## [Records for the exercise]
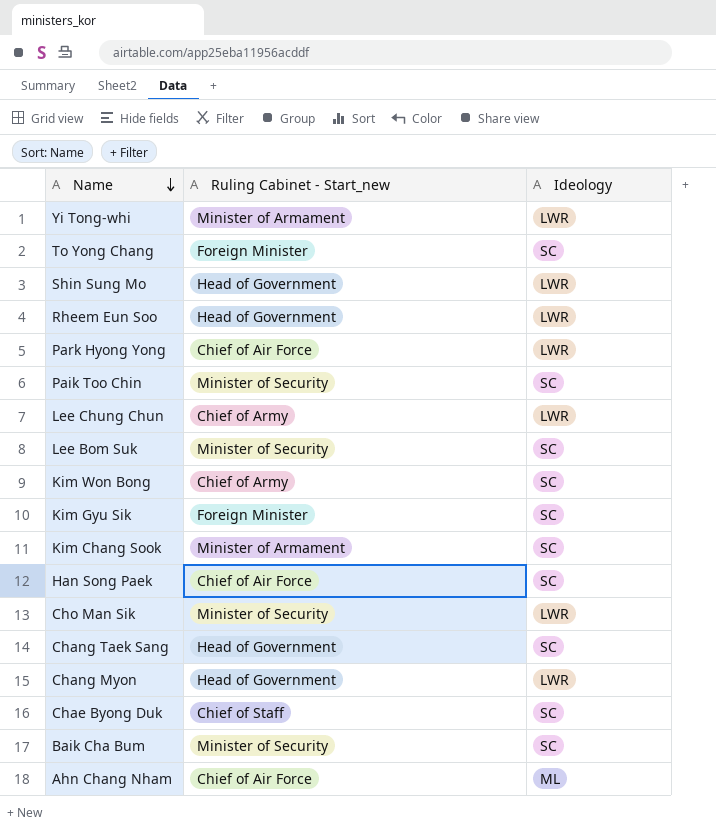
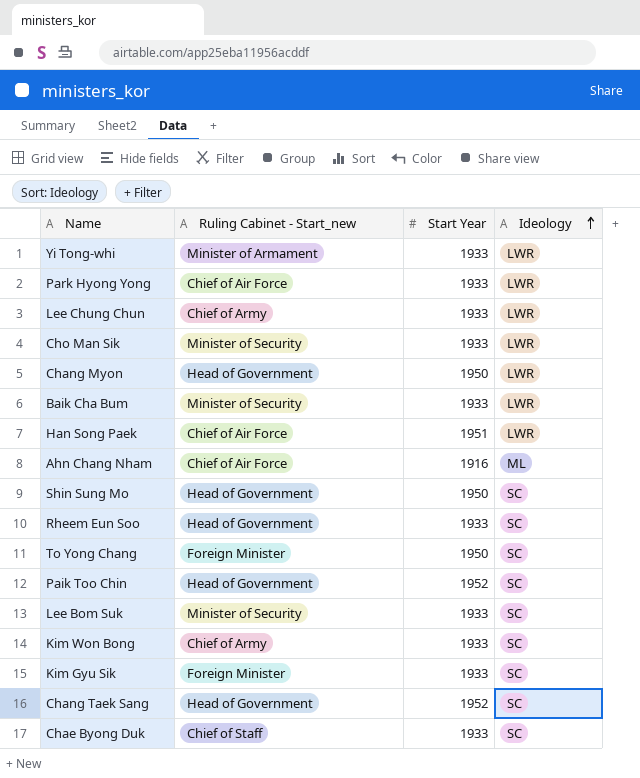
row order: Name descending -> Ideology ascending
column Start Year | position: none -> 3
row Kim Chang Sook: Minister of Armament | SC -> none
Baik Cha Bum | Ideology: SC -> LWR
Han Song Paek | Ideology: SC -> LWR
Shin Sung Mo | Ideology: LWR -> SC
Rheem Eun Soo | Ideology: LWR -> SC
Paik Too Chin | Ruling Cabinet - Start_new: Minister of Security -> Head of Government

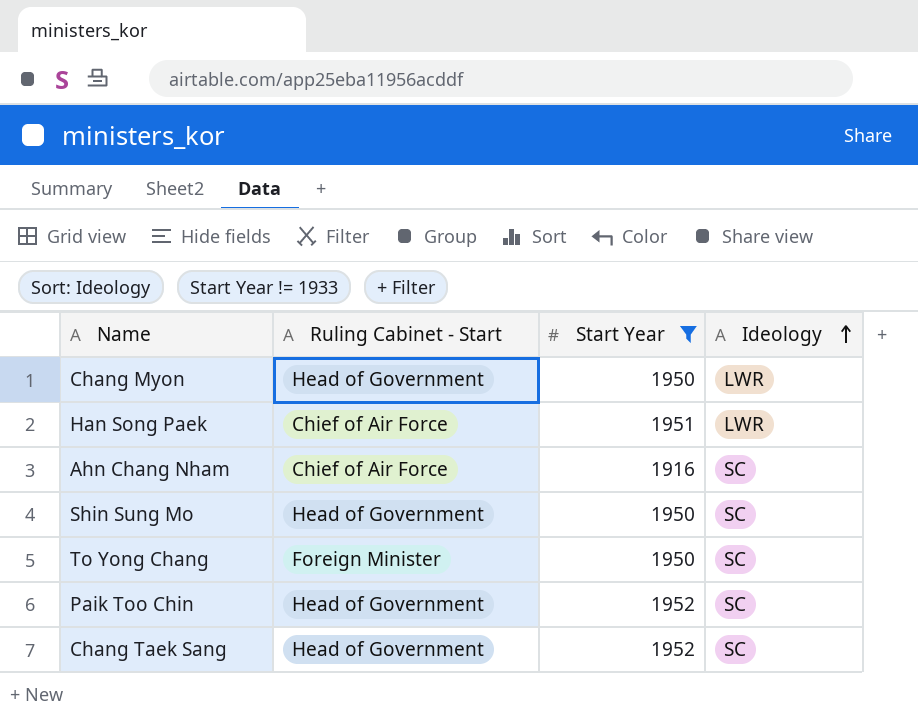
filter: none -> Start Year != 1933
column name: Ruling Cabinet - Start_new -> Ruling Cabinet - Start
Ahn Chang Nham | Ideology: ML -> SC

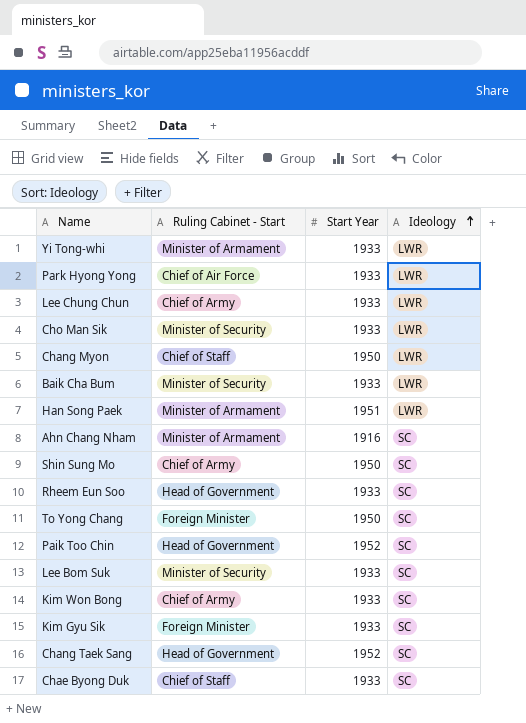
filter: Start Year != 1933 -> none
Chang Myon | Ruling Cabinet - Start: Head of Government -> Chief of Staff
Han Song Paek | Ruling Cabinet - Start: Chief of Air Force -> Minister of Armament
Ahn Chang Nham | Ruling Cabinet - Start: Chief of Air Force -> Minister of Armament
Shin Sung Mo | Ruling Cabinet - Start: Head of Government -> Chief of Army

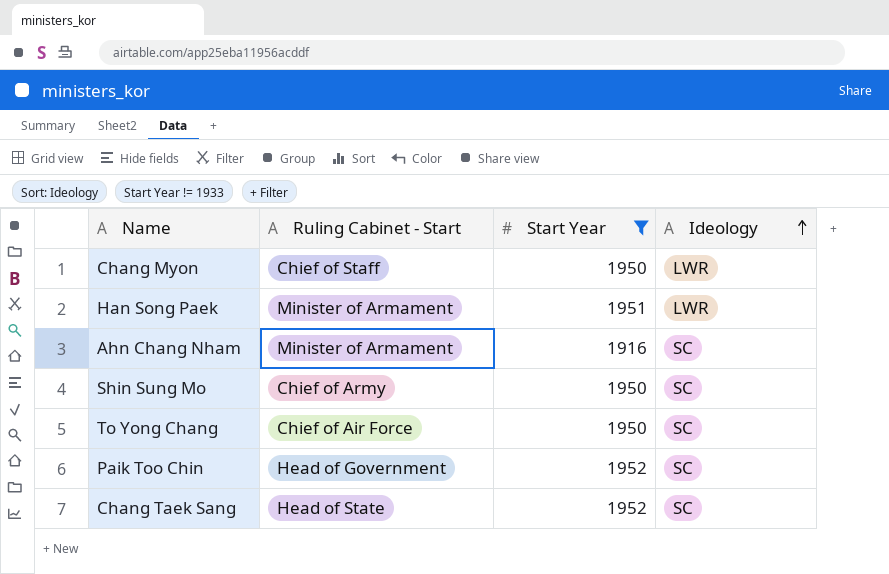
filter: none -> Start Year != 1933
To Yong Chang | Ruling Cabinet - Start: Foreign Minister -> Chief of Air Force
Chang Taek Sang | Ruling Cabinet - Start: Head of Government -> Head of State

## [What to produce]
Please give a word-for-word transcript of the lines from the one holding "Shin Sung Mo | Ruling" through the final line of the entries, both ends kept, with no pictures.

## [Solution]
Shin Sung Mo | Ruling Cabinet - Start: Head of Government -> Chief of Army

filter: none -> Start Year != 1933
To Yong Chang | Ruling Cabinet - Start: Foreign Minister -> Chief of Air Force
Chang Taek Sang | Ruling Cabinet - Start: Head of Government -> Head of State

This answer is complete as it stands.